_WHAT NEEDS TO BE DONE:_
Would you please restate all of the entries exactly, apart from the pictures?

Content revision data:
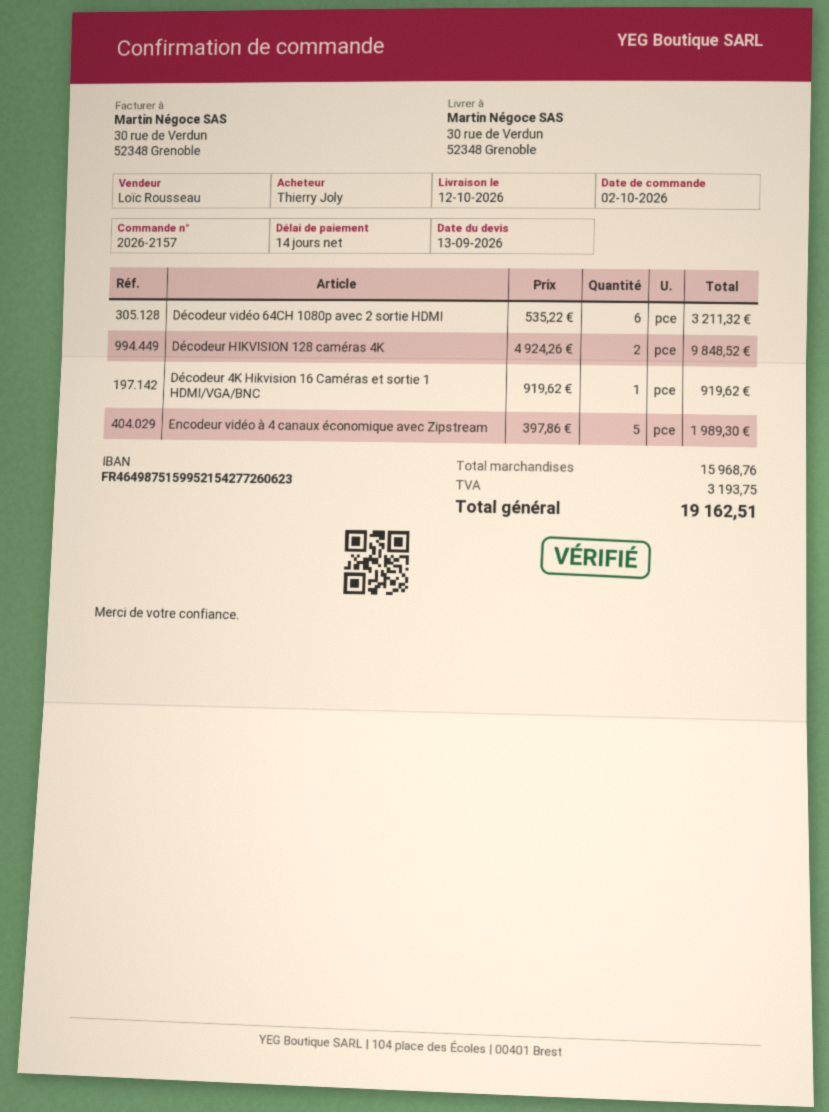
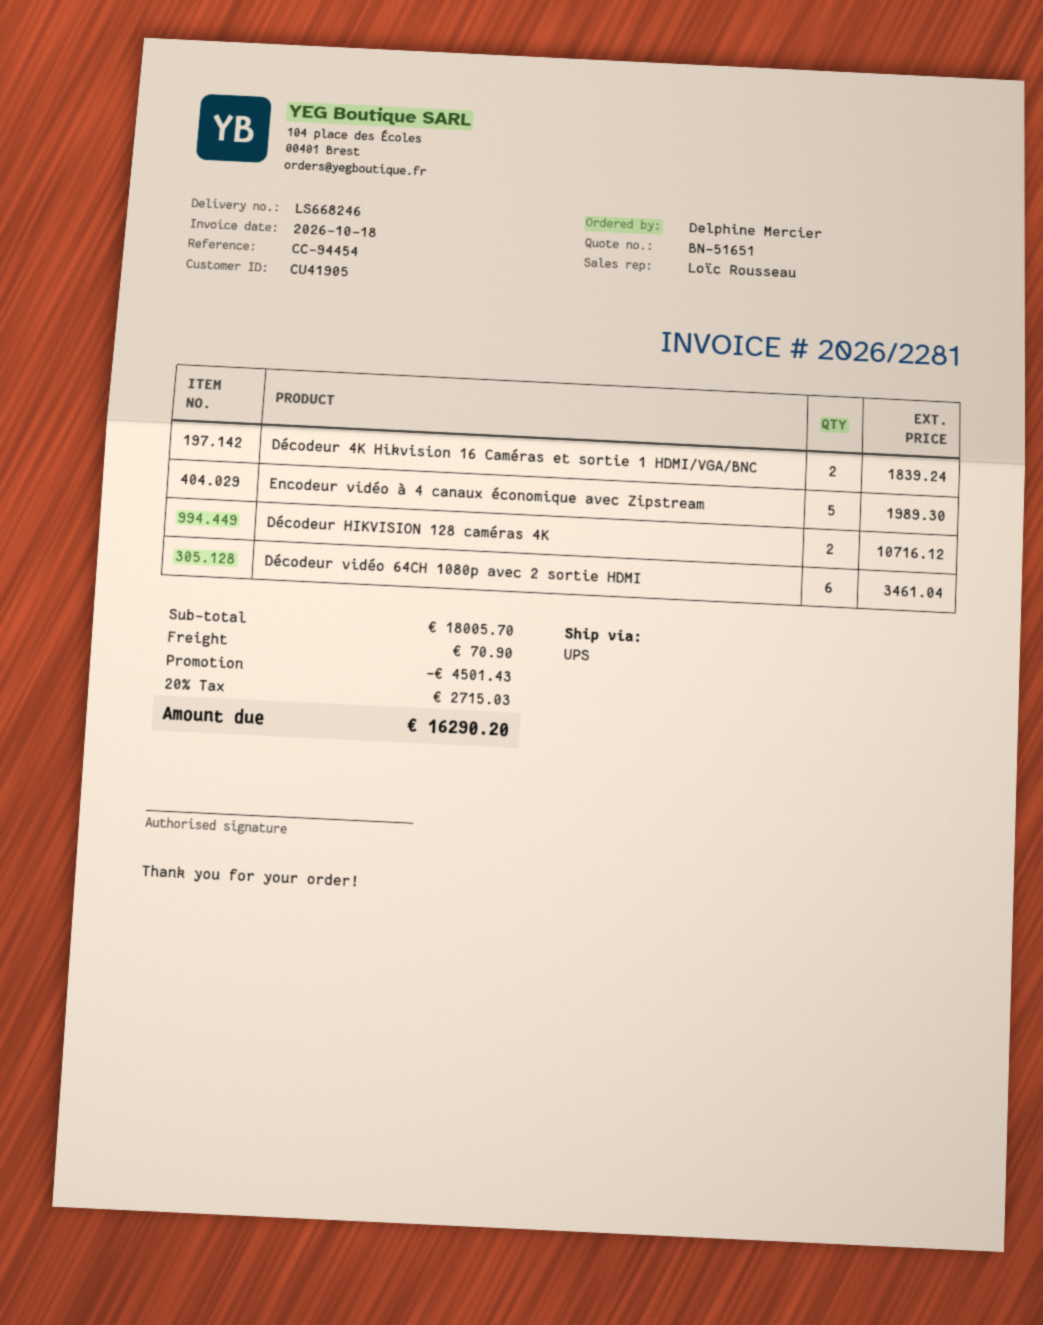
ordered by: Thierry Joly -> Delphine Mercier
Décodeur vidéo 64CH 1080p avec 2 sortie HDMI: 6 for 3211.32 -> 6 for 3461.04
Décodeur HIKVISION 128 caméras 4K: 2 for 9848.52 -> 2 for 10716.12
Décodeur 4K Hikvision 16 Caméras et sortie 1 HDMI/VGA/BNC: 1 for 919.62 -> 2 for 1839.24
subtotal: 15968.76 -> 18005.70
discount: none -> 4501.43
shipping: none -> 70.90
tax: 3193.75 -> 2715.03
total: 19162.51 -> 16290.20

_SOLUTION TO THE EXERCISE:_
ordered by: Thierry Joly -> Delphine Mercier
Décodeur vidéo 64CH 1080p avec 2 sortie HDMI: 6 for 3211.32 -> 6 for 3461.04
Décodeur HIKVISION 128 caméras 4K: 2 for 9848.52 -> 2 for 10716.12
Décodeur 4K Hikvision 16 Caméras et sortie 1 HDMI/VGA/BNC: 1 for 919.62 -> 2 for 1839.24
subtotal: 15968.76 -> 18005.70
discount: none -> 4501.43
shipping: none -> 70.90
tax: 3193.75 -> 2715.03
total: 19162.51 -> 16290.20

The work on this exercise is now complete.